**INFORMATION SHOWN:**

>>>

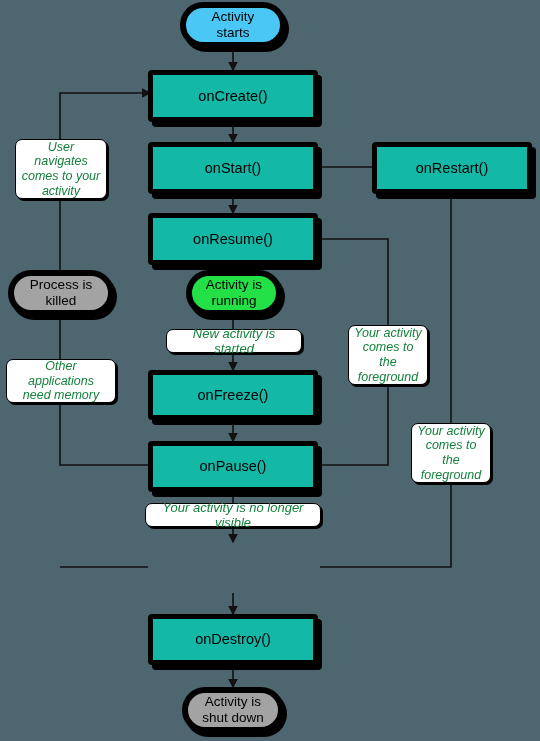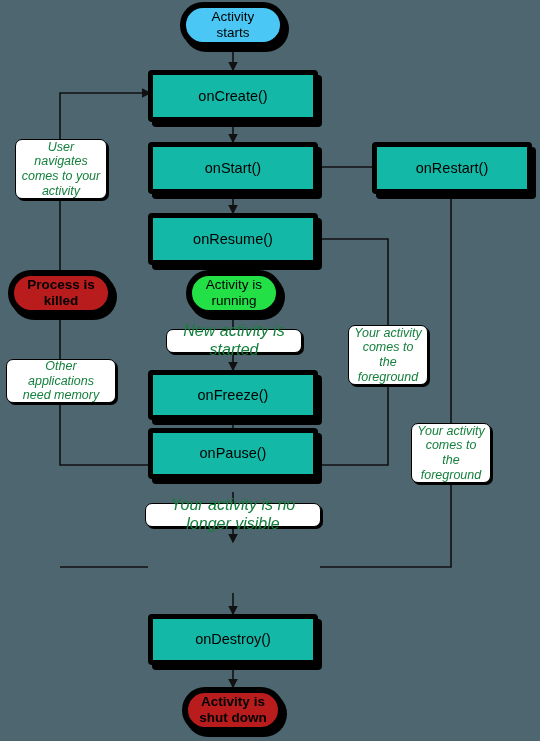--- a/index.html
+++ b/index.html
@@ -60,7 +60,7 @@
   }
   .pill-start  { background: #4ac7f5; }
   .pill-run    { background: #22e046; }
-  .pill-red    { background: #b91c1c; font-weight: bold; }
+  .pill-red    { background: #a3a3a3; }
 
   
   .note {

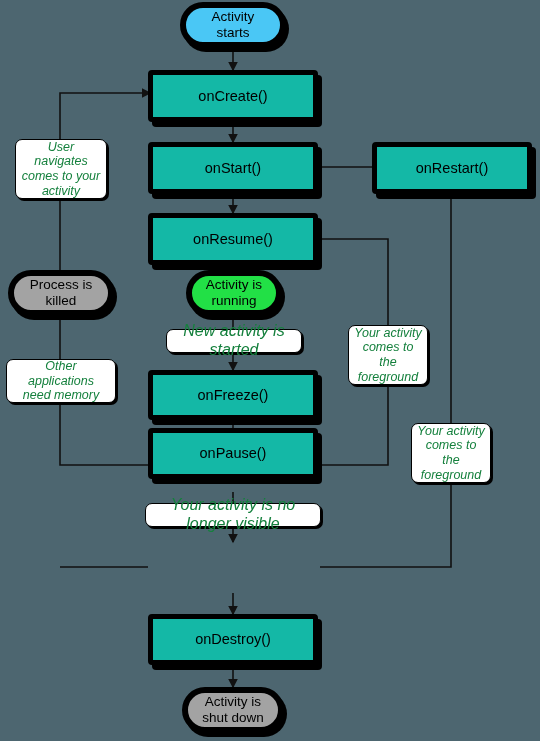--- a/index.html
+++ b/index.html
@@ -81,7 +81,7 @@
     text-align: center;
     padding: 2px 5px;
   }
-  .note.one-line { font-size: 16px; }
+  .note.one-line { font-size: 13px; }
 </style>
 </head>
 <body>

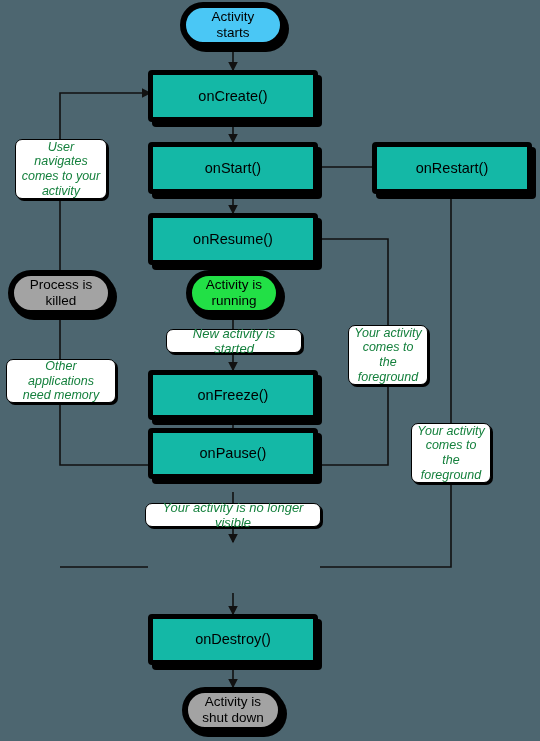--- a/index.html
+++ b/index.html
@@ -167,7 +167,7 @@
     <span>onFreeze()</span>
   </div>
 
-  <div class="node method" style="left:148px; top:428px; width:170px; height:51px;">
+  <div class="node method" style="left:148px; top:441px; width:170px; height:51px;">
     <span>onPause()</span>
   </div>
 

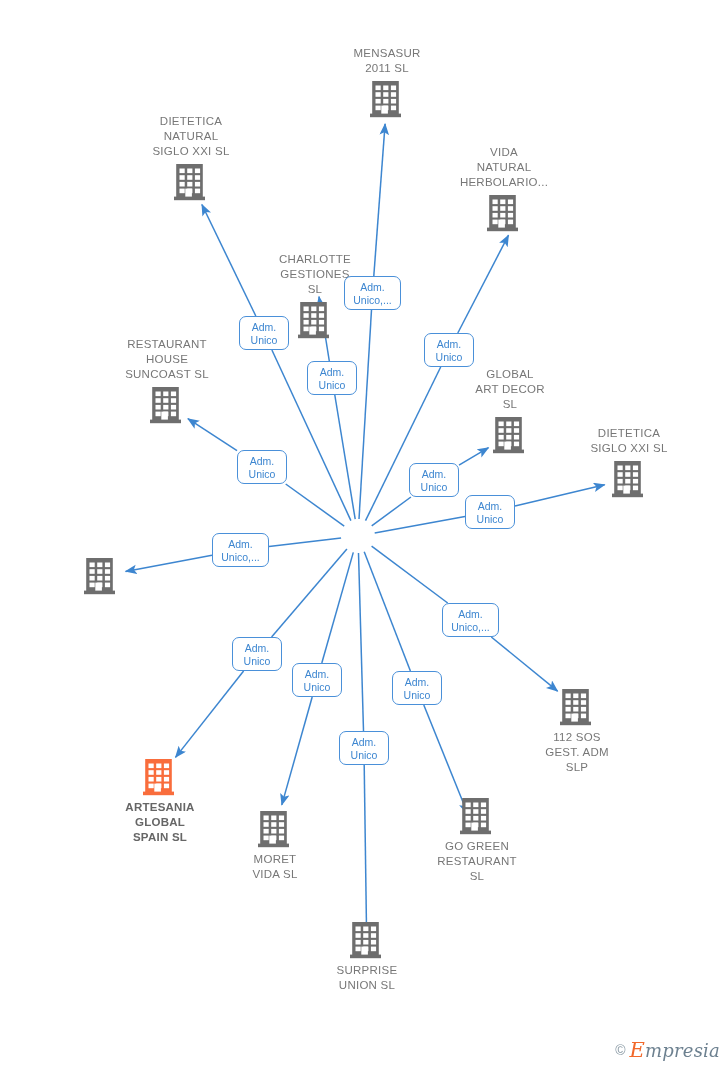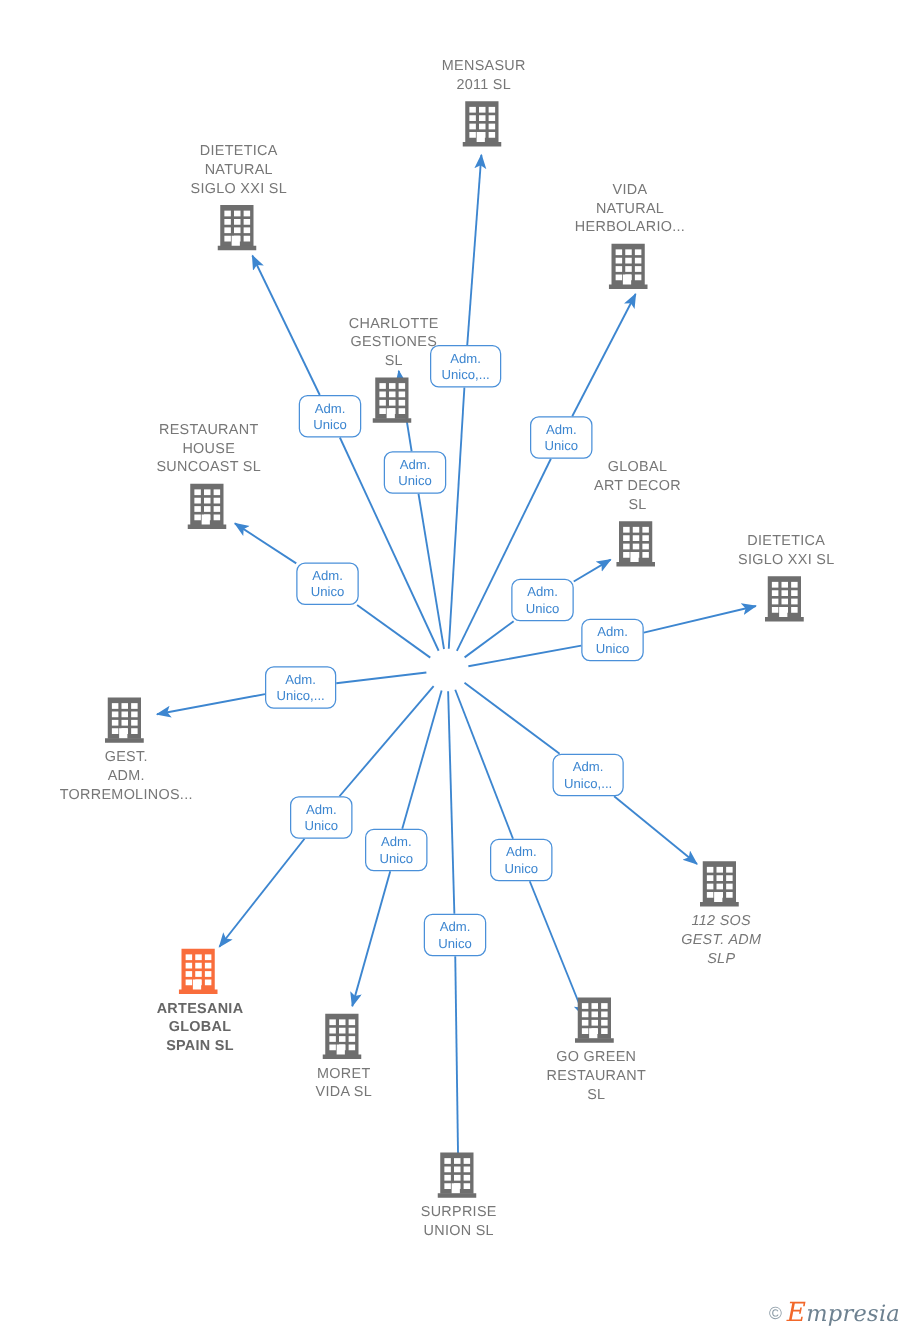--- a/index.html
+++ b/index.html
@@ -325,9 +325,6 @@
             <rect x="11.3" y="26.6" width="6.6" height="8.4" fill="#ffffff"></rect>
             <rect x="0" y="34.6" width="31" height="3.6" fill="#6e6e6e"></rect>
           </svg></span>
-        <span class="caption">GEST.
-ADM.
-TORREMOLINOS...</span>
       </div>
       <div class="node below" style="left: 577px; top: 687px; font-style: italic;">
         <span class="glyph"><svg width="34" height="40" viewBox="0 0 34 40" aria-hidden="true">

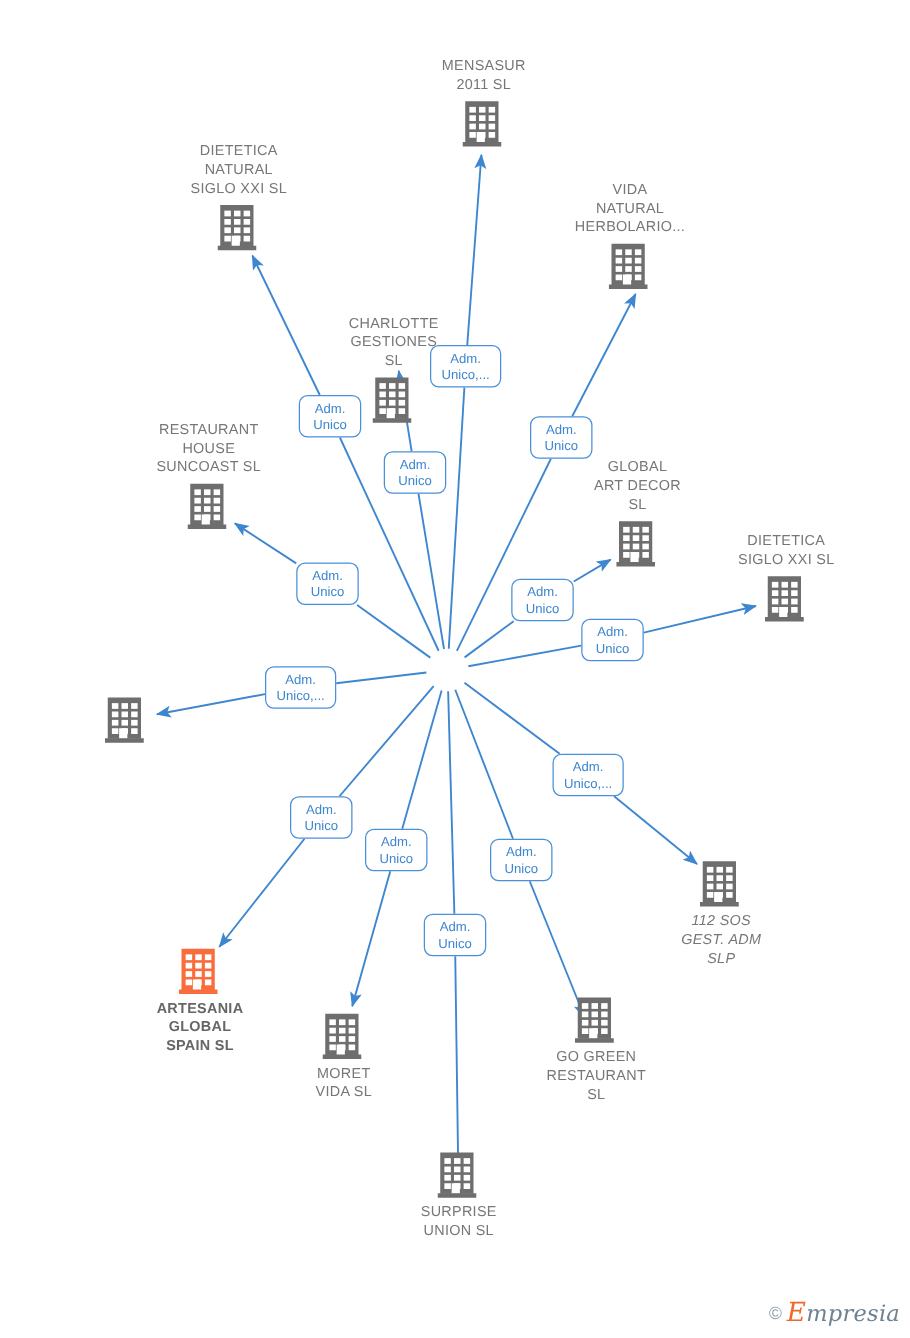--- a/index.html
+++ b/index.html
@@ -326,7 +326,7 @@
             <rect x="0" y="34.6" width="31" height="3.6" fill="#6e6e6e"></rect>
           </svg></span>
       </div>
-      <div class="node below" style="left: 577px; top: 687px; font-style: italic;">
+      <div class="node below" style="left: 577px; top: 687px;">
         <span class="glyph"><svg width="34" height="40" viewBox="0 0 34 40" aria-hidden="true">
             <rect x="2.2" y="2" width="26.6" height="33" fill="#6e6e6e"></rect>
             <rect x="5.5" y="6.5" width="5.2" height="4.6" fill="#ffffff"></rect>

<<<

**YOUR INSTRUCTIONS:** Every line above has to be output exactly; the pictures must be dropped.

**SOLUTION TO THE EXERCISE:**
--- a/index.html
+++ b/index.html
@@ -60,7 +60,7 @@
   }
   .pill-start  { background: #4ac7f5; }
   .pill-run    { background: #22e046; }
-  .pill-red    { background: #b91c1c; font-weight: bold; }
+  .pill-red    { background: #a3a3a3; }
 
   
   .note {

--- a/index.html
+++ b/index.html
@@ -81,7 +81,7 @@
     text-align: center;
     padding: 2px 5px;
   }
-  .note.one-line { font-size: 16px; }
+  .note.one-line { font-size: 13px; }
 </style>
 </head>
 <body>

--- a/index.html
+++ b/index.html
@@ -167,7 +167,7 @@
     <span>onFreeze()</span>
   </div>
 
-  <div class="node method" style="left:148px; top:428px; width:170px; height:51px;">
+  <div class="node method" style="left:148px; top:441px; width:170px; height:51px;">
     <span>onPause()</span>
   </div>
 

--- a/index.html
+++ b/index.html
@@ -325,9 +325,6 @@
             <rect x="11.3" y="26.6" width="6.6" height="8.4" fill="#ffffff"></rect>
             <rect x="0" y="34.6" width="31" height="3.6" fill="#6e6e6e"></rect>
           </svg></span>
-        <span class="caption">GEST.
-ADM.
-TORREMOLINOS...</span>
       </div>
       <div class="node below" style="left: 577px; top: 687px; font-style: italic;">
         <span class="glyph"><svg width="34" height="40" viewBox="0 0 34 40" aria-hidden="true">

--- a/index.html
+++ b/index.html
@@ -326,7 +326,7 @@
             <rect x="0" y="34.6" width="31" height="3.6" fill="#6e6e6e"></rect>
           </svg></span>
       </div>
-      <div class="node below" style="left: 577px; top: 687px; font-style: italic;">
+      <div class="node below" style="left: 577px; top: 687px;">
         <span class="glyph"><svg width="34" height="40" viewBox="0 0 34 40" aria-hidden="true">
             <rect x="2.2" y="2" width="26.6" height="33" fill="#6e6e6e"></rect>
             <rect x="5.5" y="6.5" width="5.2" height="4.6" fill="#ffffff"></rect>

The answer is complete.